Elinor wanted very much to know, though she did not choose to ask, whether
Edward was then in town; but nothing would have induced Fanny voluntarily to
mention his name before her, till able to tell her that his marriage with Miss
Morton was resolved on, or till her husband's expectations on Colonel Brandon
were answered; because she believed them still so very much attached to each
other, that they could not be too sedulously divided in word and deed on every
occasion. The intelligence however, which she would not give, soon flowed from
another quarter. Lucy came very shortly to claim Elinor's compassion on being
unable to see Edward, though he had arrived in town with Mr. and Mrs.

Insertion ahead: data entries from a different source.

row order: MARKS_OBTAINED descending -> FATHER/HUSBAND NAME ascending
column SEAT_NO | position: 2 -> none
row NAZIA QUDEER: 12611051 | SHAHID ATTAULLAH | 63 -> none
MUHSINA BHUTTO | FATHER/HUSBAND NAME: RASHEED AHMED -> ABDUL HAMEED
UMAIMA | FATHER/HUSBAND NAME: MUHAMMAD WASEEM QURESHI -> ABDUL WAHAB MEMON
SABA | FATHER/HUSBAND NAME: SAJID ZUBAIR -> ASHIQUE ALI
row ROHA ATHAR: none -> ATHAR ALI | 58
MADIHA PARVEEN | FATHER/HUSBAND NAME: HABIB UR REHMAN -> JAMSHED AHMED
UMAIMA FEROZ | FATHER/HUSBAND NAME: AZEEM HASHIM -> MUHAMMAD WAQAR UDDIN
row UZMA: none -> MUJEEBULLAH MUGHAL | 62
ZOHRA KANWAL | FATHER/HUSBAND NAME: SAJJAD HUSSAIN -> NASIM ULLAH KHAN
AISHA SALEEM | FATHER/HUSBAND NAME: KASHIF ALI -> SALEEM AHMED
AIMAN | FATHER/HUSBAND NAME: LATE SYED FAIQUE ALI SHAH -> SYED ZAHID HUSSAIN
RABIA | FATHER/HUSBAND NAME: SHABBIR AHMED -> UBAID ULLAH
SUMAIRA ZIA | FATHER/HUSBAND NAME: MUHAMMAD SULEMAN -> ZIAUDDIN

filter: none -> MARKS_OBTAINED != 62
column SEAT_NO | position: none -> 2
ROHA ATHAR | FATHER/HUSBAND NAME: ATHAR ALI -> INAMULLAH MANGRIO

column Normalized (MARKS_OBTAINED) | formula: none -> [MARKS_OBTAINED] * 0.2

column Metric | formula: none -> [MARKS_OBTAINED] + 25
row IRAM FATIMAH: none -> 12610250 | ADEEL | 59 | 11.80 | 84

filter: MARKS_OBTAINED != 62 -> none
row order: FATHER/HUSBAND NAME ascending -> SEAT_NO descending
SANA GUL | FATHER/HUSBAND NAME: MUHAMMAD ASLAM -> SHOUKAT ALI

Dashwood. He dared not come to Bartlett's Buildings for fear of detection, and
though their mutual impatience to meet, was not to be told, they could do nothing
at present but write.
Edward assured them himself of his being in town, within a very short time, by
twice calling in Berkeley Street. Twice was his card found on the table, when they
returned from their morning's engagements. Elinor was pleased that he had
called; and still more pleased that she had missed him.
The Dashwoods were so prodigiously delighted with the Middletons, that, though
not much in the habit of giving anything, they determined to give them-- a dinner;
and soon after their acquaintance began, invited them to dine in Harley Street,
where they had taken a very good house for three months. Their sisters and Mrs.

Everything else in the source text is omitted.